Один старинный фельетон Булгарина довольно выпукло изображает социальный облик каждого зрительного участка той поры. Обратимся к этой оригинальной топографии.
Раек посещался захудалыми писцами, приказчиками модных магазинов, лакеями, служанками, камердинерами, конторскими, артельщиками, таможенными сторожами. Здесь собиралась самая невзыскательная и наиболее благодарная публика. «Я с завистью посматриваю в раек, — говорит в булгаринском фельетоне зритель первоярусной ложи, — в раек, где беззаботные и трудолюбивые люди наслаждаются в полной мере спектаклем… Здесь, в ложе 1-го яруса, из приличия мне нельзя обнаружить ощущения, производимого в душе пьесою или игрою актера, а блаженные посетители райка восхищаются каждым воплем актера, каждым сильным его движением, топаньем, размахиванием рук и падением на землю, громогласно изъявляют свою радость и награждают деятельного артиста рукоплесканием и вызовом на сцену»…
Булгаринский писец, ставший ходатаем и стряпчим, переходит из галереи в партер. Здесь происходят деловые свидания его с клиентами, ведутся в антрактах переговоры с повытчиками и мелкими чиновниками. В партере же помещаются добровольные клакеры, которых один из современников так и обозначает термином друзей партера; они «хлопают при каждом слове, кричат „браво“ при каждой размашке и вызывают после каждой пьесы».
Когда практика мелкого дельца расширилась и захватила «круг высших чиновников», он, ощутил потребность «непременно играть роль человека порядочного»… «Разумеется, — заключает он, — что при этом я перешагнул из партера в кресла»… Женитьба переводит его на новое театральное место, т. к. «порядочному человеку среднего состояния должно с женою помещаться по крайней мере в ложе 3-го яруса»… Понемногу и постепенно, через ряд лет, по настоянию подросших дочерей, не желающих отставать от богатых и знатных подруг, старый театрал утверждается в ложе первого яруса, где он обречен на молчание, неподвижность и скуку. [38] Любопытный социологический разрез современного немецкого театрала в Петербурге дает мимоходом Вигель. В отличие от французского театра, спектакли германской труппы не собирают знати; даже «немцы лучшего тона» не посещают их. Представления эти предназначены лишь для «трудящегося у нас немецкого населения. Пасторы, аптекари, профессоры и медики занимают в нем кресла; семейства их — ложи всех ярусов; булочники, портные, сапожники — партер; подмастерья их, вероятно, раек».
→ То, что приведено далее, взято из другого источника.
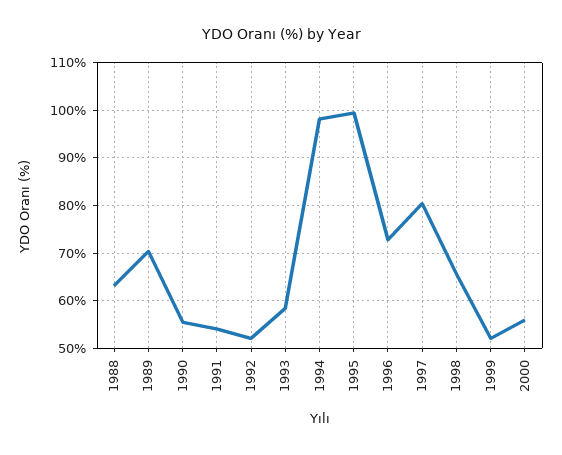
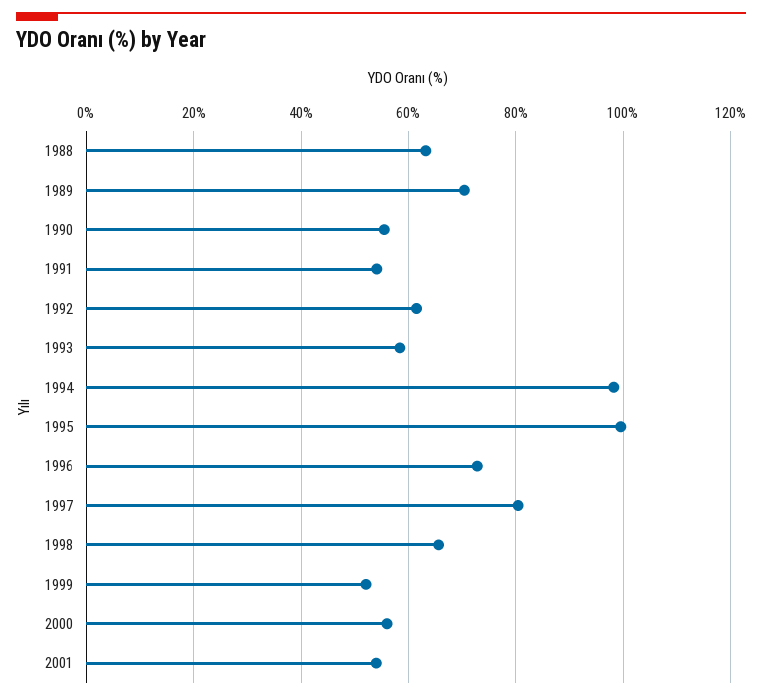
1992: 52 -> 62
2001: none -> 54

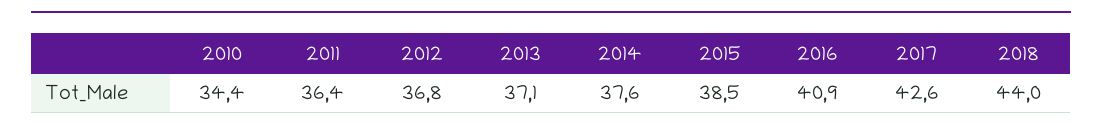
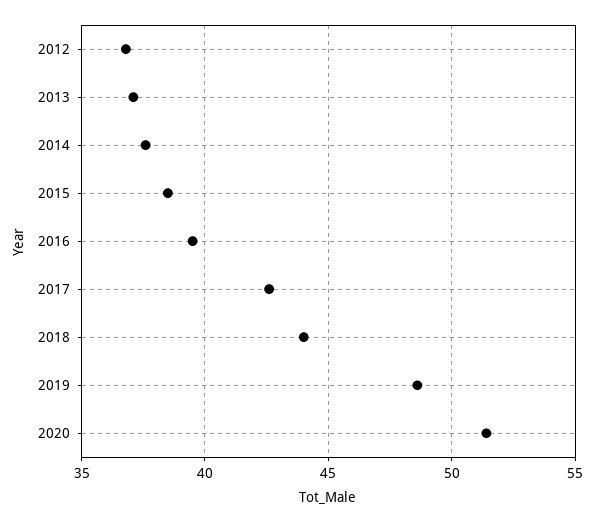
2010: 34.4 -> none
2011: 36.4 -> none
2016: 40.9 -> 39.5
2019: none -> 48.5
2020: none -> 51.5

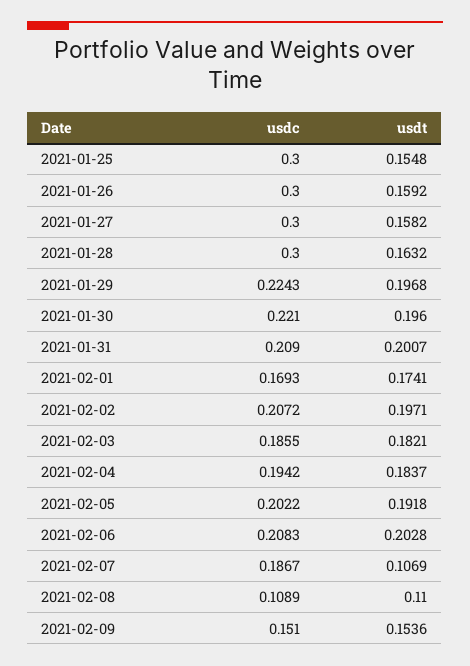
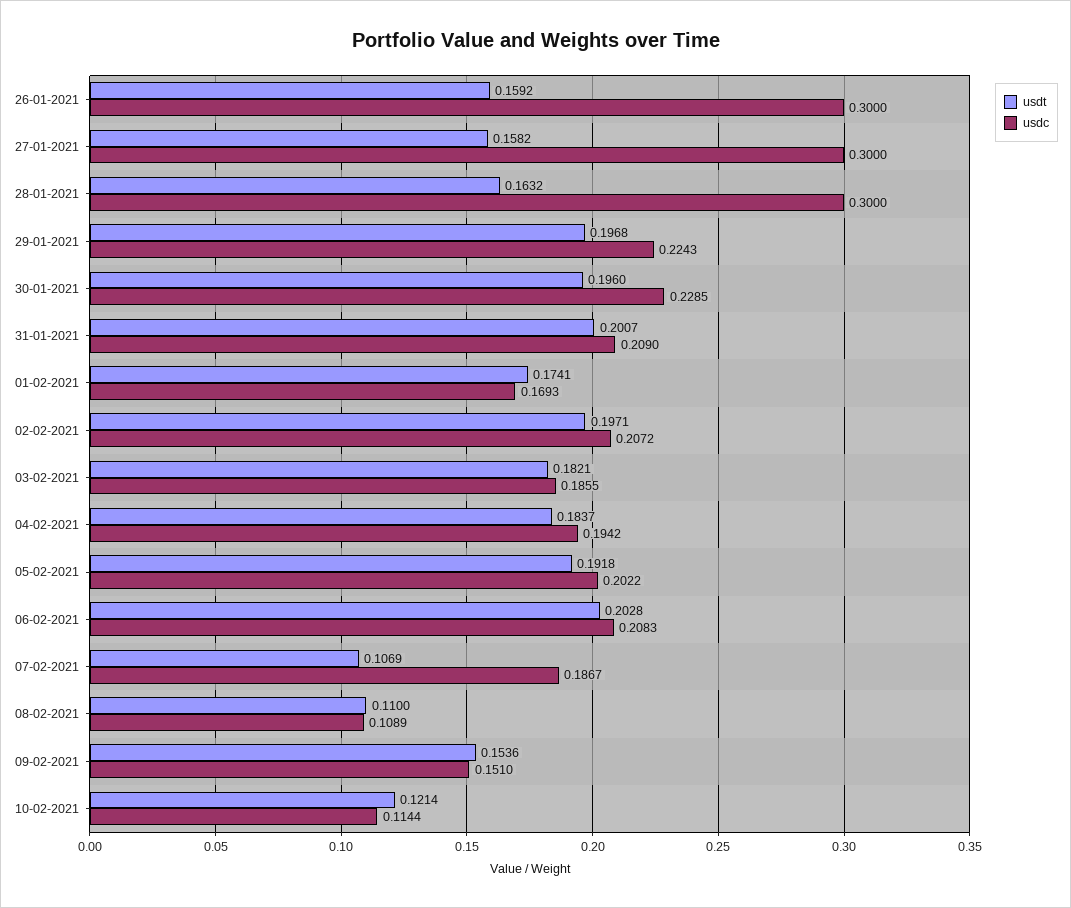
usdc, 2021-01-25: 0.3 -> none
usdt, 2021-01-25: 0.1548 -> none
usdc, 2021-01-30: 0.221 -> 0.2285
usdt, 10-02-2021: none -> 0.1214
usdc, 10-02-2021: none -> 0.1144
Денежная база играла, таким образом, решающую роль в этом сложном распределении зрителей. Так, многолюдство партера объяснялось в значительной степени и доступностью его цены. В то время как кресла стоили два рубля с полтиною, за вход в партер платили всего рубль медью. [39] Только при театральной дирекции Тюфякина цены эти были удвоены.
Бесплатных мест в театре было очень немного.
Спектакль в значительной степени сохранял характер придворного зрелища, и против контрабандных зрителей принимались энергичные меры. Еще в 1800 году для контроля входных билетов было учреждено особое дежурство обер-офицеров и чинов воинской команды. Комитет по театральным делам точно устанавливал список лиц, имеющих право на «безденежное» пользование местами в театрах: три ложи предоставлялись для директора, актеров и главнокомандующего; семь кресел для различных должностных и военных лиц. В этом отношении соблюдался строгий и мелочной формализм. Так, из представленного списка бесплатных зрителей «государь усмотрел», что «некий отставной за ранами в Отечественную войну капитан Ивашкевич получал бесплатно место за креслами». При утверждении списка было поставлено «продолжать давать место за креслами и капитану Ивашкевичу, но с тем, чтобы сумма, следующая за это место, принята была на счет комитета раненых». Аракчеев «дал о том предписание означенному комитету», и капитан Ивашкевич продолжал пользоваться даровым местом.
На всем этом сказывались, вероятно, отголоски старого театрального законодательства Франции, строго запрещавшего допускать бесплатных посетителей на королевские спектакли.
В тех же целях благопристойности и порядка вечерние представления начинались и заканчивались сравнительно рано. Спектакль обычно протекал между 6 и 9 часами. Онегин, покидавший кресла незадолго до окончания представления, в сущности оставлял театр в момент теперешнего начала зрелищ. Собираться же на спектакль — особенно посетителям партера — приходилось иногда задолго до начала представления, в 3–4 часа пополудни. На всех больших спектаклях партер начинал роиться, гудеть и «кипеть» задолго до поднятия занавеса. Все это происходило в полумраке. Тогдашняя техника допускала освещение зала лишь к началу спектакля. Огромное здание, вмещающее тысячную толпу, освещалось маслом и воском. Сальные плошки, обычные в XVIII в., уже не применялись в больших петербургских театрах александровской эпохи.